# [Action item]
Beneath this instruction is a block of data; output from it exactly the lines that run from the one containing "- Societies" through the one containing "the src/language-icons.js file", inclusive.

# [Entries provided]
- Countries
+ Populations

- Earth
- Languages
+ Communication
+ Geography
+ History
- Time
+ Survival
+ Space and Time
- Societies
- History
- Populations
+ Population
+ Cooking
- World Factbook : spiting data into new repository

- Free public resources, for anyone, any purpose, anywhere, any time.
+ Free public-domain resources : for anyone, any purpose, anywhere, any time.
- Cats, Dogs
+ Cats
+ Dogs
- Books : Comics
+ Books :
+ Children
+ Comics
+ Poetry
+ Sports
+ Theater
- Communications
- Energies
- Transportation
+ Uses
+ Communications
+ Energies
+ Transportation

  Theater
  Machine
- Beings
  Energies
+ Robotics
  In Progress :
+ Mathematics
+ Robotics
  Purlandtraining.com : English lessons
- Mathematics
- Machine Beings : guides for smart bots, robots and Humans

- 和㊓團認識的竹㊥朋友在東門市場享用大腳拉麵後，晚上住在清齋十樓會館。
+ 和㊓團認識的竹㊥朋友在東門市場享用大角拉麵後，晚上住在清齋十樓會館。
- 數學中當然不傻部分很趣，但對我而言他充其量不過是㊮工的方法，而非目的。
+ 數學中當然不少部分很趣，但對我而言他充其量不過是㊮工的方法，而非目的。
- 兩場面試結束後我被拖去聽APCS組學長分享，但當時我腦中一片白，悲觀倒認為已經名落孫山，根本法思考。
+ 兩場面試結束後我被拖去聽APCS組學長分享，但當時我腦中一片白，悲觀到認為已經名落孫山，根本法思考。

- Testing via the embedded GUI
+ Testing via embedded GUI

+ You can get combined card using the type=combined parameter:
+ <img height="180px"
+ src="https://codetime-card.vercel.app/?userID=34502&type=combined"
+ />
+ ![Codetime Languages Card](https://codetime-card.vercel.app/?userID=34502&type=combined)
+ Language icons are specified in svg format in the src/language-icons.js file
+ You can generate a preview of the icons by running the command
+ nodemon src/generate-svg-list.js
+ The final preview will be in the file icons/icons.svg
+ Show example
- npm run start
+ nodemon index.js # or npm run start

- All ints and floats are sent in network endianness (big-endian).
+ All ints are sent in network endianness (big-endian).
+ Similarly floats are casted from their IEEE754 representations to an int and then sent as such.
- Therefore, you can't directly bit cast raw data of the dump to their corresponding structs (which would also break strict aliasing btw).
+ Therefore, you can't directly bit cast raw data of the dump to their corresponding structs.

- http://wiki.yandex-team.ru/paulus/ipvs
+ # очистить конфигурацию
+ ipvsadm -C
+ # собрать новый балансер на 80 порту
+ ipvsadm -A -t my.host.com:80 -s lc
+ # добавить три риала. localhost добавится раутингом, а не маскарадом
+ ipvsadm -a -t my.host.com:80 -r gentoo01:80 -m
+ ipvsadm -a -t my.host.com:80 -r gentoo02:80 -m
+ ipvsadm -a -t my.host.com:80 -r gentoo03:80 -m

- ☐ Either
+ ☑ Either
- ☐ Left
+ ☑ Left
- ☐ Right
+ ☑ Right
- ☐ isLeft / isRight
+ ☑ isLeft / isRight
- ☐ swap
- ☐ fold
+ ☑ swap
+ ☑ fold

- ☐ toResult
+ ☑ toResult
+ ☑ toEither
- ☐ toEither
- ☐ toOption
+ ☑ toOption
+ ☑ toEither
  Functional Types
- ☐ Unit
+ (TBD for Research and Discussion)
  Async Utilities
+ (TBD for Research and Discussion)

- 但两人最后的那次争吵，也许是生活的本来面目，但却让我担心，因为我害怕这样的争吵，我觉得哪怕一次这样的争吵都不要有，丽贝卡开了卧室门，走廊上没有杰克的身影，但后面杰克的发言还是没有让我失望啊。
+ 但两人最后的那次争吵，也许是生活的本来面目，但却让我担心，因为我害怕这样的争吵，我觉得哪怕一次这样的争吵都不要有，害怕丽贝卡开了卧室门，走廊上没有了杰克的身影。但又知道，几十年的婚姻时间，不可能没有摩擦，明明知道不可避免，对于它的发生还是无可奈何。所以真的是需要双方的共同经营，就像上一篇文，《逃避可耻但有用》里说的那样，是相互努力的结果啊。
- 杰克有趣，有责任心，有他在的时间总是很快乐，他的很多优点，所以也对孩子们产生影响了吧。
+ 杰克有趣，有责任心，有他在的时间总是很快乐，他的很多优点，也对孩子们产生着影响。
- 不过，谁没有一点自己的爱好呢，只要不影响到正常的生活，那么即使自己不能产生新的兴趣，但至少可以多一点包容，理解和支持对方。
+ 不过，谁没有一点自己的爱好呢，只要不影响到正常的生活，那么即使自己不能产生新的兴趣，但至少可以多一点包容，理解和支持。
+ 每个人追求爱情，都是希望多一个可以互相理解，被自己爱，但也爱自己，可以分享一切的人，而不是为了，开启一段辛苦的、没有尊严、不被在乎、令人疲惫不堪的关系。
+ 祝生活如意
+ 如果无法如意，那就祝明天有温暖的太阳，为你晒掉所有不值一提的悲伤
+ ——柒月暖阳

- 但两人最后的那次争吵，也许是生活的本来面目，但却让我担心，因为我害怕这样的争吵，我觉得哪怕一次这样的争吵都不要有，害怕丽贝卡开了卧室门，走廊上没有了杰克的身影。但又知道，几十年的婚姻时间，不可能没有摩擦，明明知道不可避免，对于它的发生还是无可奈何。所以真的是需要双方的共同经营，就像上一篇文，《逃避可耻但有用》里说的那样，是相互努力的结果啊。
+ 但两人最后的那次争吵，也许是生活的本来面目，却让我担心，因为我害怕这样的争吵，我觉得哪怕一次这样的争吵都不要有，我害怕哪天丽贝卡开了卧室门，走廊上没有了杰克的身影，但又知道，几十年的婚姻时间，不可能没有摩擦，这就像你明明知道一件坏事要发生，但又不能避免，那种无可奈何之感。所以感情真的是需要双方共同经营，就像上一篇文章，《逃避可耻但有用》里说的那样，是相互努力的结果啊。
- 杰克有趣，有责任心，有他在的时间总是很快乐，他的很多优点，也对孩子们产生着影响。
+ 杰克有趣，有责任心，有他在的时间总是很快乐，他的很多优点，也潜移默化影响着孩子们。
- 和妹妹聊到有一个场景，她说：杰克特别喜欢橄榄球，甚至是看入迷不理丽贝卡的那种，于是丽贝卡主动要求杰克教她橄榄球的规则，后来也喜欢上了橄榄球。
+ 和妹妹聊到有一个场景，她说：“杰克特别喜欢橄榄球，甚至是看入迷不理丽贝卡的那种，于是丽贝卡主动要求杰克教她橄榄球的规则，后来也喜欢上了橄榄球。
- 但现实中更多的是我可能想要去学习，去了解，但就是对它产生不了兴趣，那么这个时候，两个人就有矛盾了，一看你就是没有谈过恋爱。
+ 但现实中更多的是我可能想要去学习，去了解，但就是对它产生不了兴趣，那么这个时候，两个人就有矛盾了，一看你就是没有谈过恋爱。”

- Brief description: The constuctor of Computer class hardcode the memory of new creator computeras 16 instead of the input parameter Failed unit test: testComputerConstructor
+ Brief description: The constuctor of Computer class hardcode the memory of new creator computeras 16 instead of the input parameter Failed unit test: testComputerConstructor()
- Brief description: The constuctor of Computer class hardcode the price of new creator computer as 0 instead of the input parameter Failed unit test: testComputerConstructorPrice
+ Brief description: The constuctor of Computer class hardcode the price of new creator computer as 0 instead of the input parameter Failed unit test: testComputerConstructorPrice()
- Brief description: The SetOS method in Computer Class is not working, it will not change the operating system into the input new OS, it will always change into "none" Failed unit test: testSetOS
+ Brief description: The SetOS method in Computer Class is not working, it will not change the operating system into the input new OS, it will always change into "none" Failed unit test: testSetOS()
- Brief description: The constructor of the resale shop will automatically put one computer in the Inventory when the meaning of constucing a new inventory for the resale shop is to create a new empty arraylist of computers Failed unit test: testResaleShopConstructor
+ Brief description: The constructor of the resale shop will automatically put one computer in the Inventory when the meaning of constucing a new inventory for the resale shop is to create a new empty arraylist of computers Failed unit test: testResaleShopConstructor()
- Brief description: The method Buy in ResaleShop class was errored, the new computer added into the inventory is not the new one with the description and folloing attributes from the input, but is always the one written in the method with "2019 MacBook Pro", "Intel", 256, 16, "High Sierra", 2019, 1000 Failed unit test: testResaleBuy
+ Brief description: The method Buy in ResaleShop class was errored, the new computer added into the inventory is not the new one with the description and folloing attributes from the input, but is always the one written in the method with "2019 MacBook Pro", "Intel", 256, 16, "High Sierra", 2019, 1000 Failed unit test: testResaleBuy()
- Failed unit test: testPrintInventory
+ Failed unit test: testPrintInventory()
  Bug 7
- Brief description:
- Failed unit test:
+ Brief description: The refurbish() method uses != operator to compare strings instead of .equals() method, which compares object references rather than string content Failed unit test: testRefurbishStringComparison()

# [Worked solution]
- Societies
- History
- Populations
+ Population
+ Cooking
- World Factbook : spiting data into new repository

- Free public resources, for anyone, any purpose, anywhere, any time.
+ Free public-domain resources : for anyone, any purpose, anywhere, any time.
- Cats, Dogs
+ Cats
+ Dogs
- Books : Comics
+ Books :
+ Children
+ Comics
+ Poetry
+ Sports
+ Theater
- Communications
- Energies
- Transportation
+ Uses
+ Communications
+ Energies
+ Transportation

  Theater
  Machine
- Beings
  Energies
+ Robotics
  In Progress :
+ Mathematics
+ Robotics
  Purlandtraining.com : English lessons
- Mathematics
- Machine Beings : guides for smart bots, robots and Humans

- 和㊓團認識的竹㊥朋友在東門市場享用大腳拉麵後，晚上住在清齋十樓會館。
+ 和㊓團認識的竹㊥朋友在東門市場享用大角拉麵後，晚上住在清齋十樓會館。
- 數學中當然不傻部分很趣，但對我而言他充其量不過是㊮工的方法，而非目的。
+ 數學中當然不少部分很趣，但對我而言他充其量不過是㊮工的方法，而非目的。
- 兩場面試結束後我被拖去聽APCS組學長分享，但當時我腦中一片白，悲觀倒認為已經名落孫山，根本法思考。
+ 兩場面試結束後我被拖去聽APCS組學長分享，但當時我腦中一片白，悲觀到認為已經名落孫山，根本法思考。

- Testing via the embedded GUI
+ Testing via embedded GUI

+ You can get combined card using the type=combined parameter:
+ <img height="180px"
+ src="https://codetime-card.vercel.app/?userID=34502&type=combined"
+ />
+ ![Codetime Languages Card](https://codetime-card.vercel.app/?userID=34502&type=combined)
+ Language icons are specified in svg format in the src/language-icons.js file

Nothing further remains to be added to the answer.